Sempre meglio versare 300 euro che non venire inseguiti da società specializzate in recupero crediti, come accade ad alcuni utenti e blogger che pubblicano materiali da “riproduzione riservata”. Nasce infatti negli Stati Uniti un mercato di società che si occupano di spaventare (prima con lettere e telefonate, poi con cause legali) i blogger che resistono. La più nota è Remove your content, che ha subito scatenato l’ira di un blogger autore per dispetto di Remove your content sucks. Più larghe le dimensioni della società Righthaven, che per conto dell’editore del Las Vegas Review Journal cerca di fare tabula rasa di quei blog che riprendono le news del giornale tanto da essere divenuta una causa seguitissima dal mondo online.

Dalle lettere alle perquisizioni il passo è breve: in California è nata una squadra speciale anti-blogger, si chiama REACT, Rapid Enforcement Allied Computer Team e ha tutti i permessi per frugare per casa e sequestrare mouse e tastiera, come è accaduto nel caso di Jason Chen, il blogger-giornalista di Gizmodo famoso per il caso del prototipo di iPhone ritrovato in un bar, aperto e raccontato sul sito.

Inseguiti, multati o ancora pinzati da un ente come la Federal Trade Commission statunitense se si esagera a ricevere regali da parte delle aziende in cambio di buone parole e recensioni sulla loro merce.
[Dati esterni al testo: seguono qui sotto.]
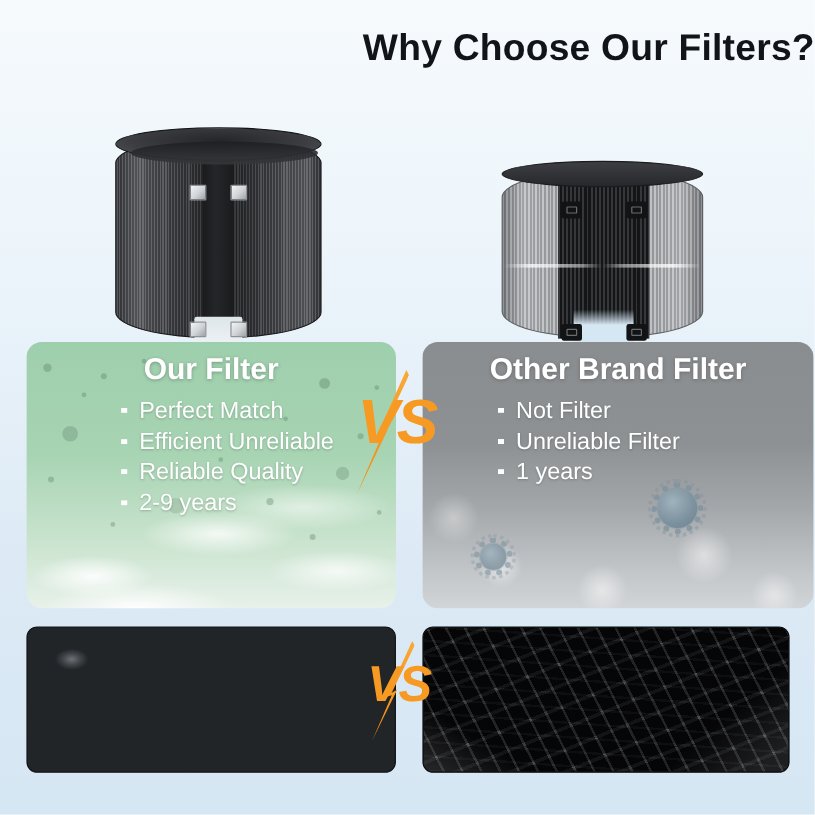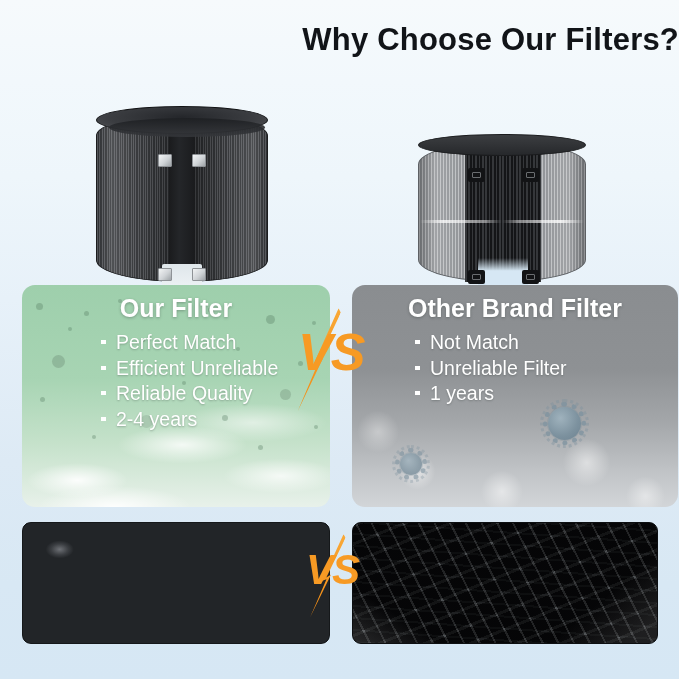"Not Match" span { text: Match -> Filter }
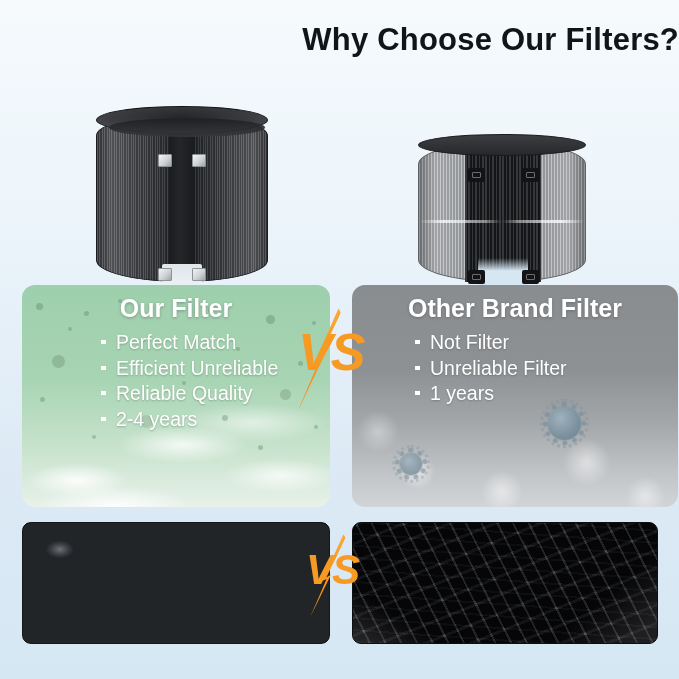"2-4 years" span { text: 2-4 -> 2-9 }
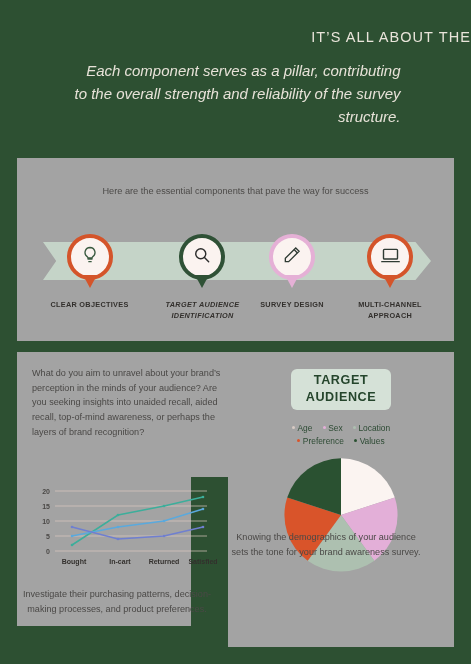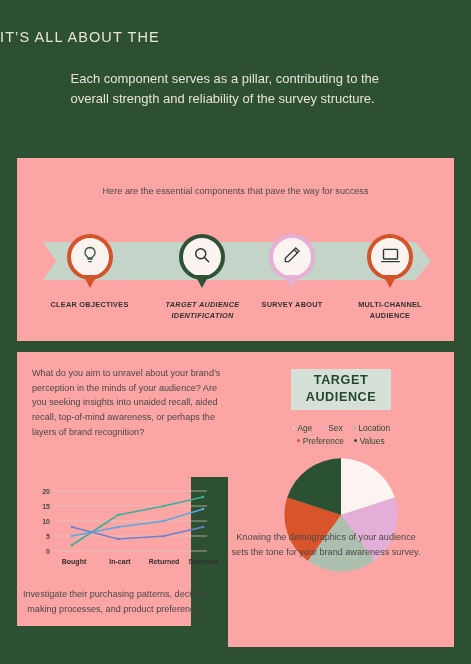"IT’S ALL ABOUT THE" .header { text-align: left -> right }
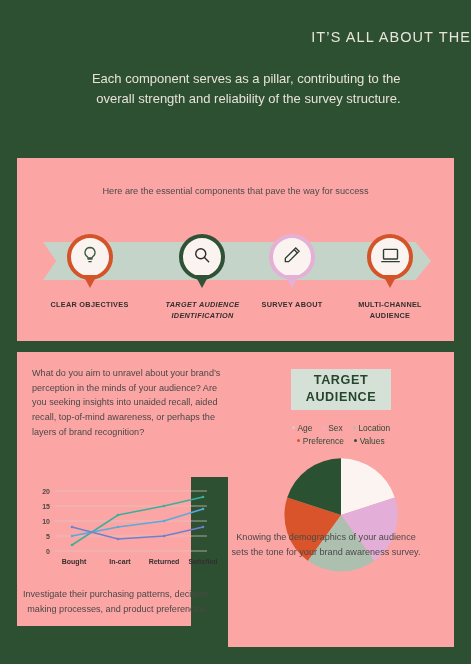"Each component serves as a" .subtitle { font-size: 13px -> 15px; font-style: none -> italic; margin: 24px auto 0 -> 14px auto 0 }
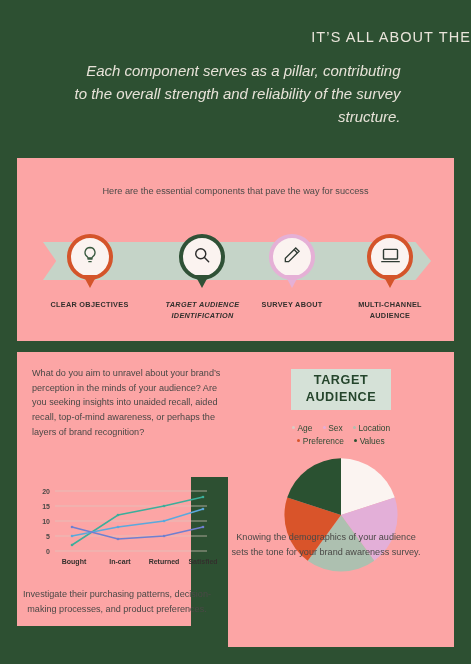"Here are the essential components" .card { background: #fca5a5 -> #a3a3a3 }
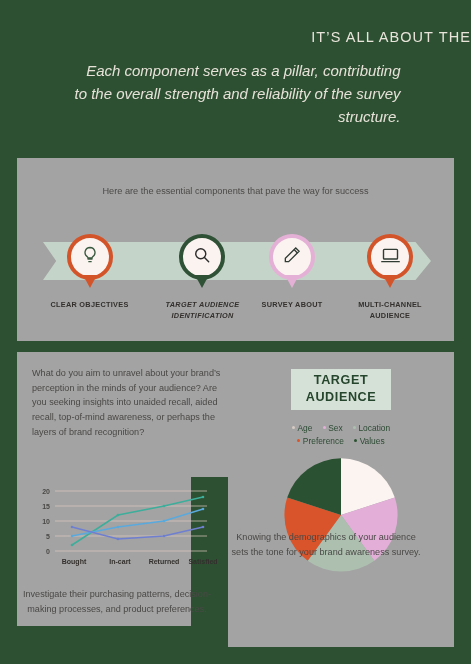"SURVEY ABOUT" div.comp-label { text: ABOUT -> DESIGN }
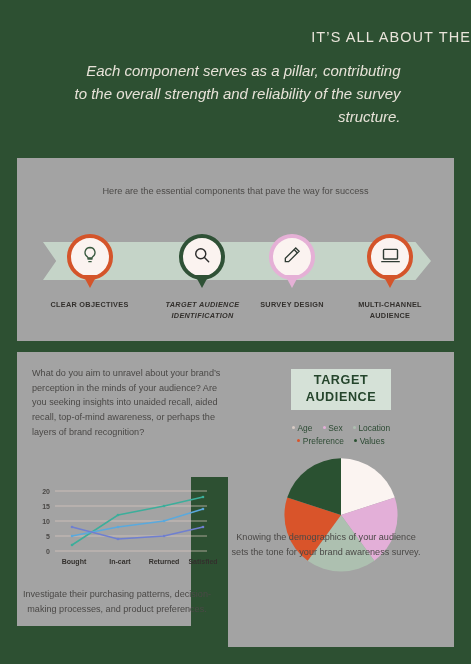"MULTI-CHANNEL AUDIENCE" div.comp-label { text: AUDIENCE -> APPROACH }
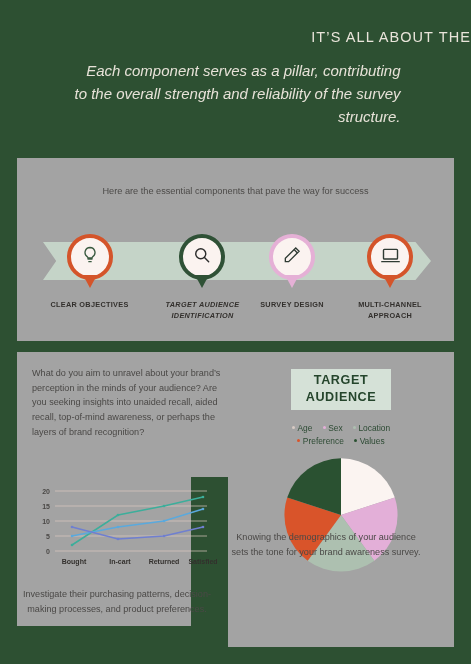"TARGET" .pie-title { border-radius: none -> 6px }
Prima della scorsa estate infatti la FTC ha modificato le linee guida datate anni Ottanta su consigli pubblicitari e testimonial per prodotti messi in commercio. Quei blogger che ricevono denaro o regali in cambio di pubblicità fatta sul proprio sito dovranno dichiararlo, e sottostare alla legislazione sul tema.

A testimoniare che quel che i blogger dicono, in pigiama o meno, interessi eccome i governi è la nostra legge bavaglio e il discusso ddl sulle intercettazioni. I legislatori hanno tentato l’inserimento di una norma che prevede multe fino a 12.500 euro in caso di mancata rettifica entro le 48 ore, ma probabilmente tutto si chiuderà con un nulla di fatto, perché per parafrasare un modo di dire di casa nostra, chi li ammazza i blogger? Nemmeno la legge ammazza-blog.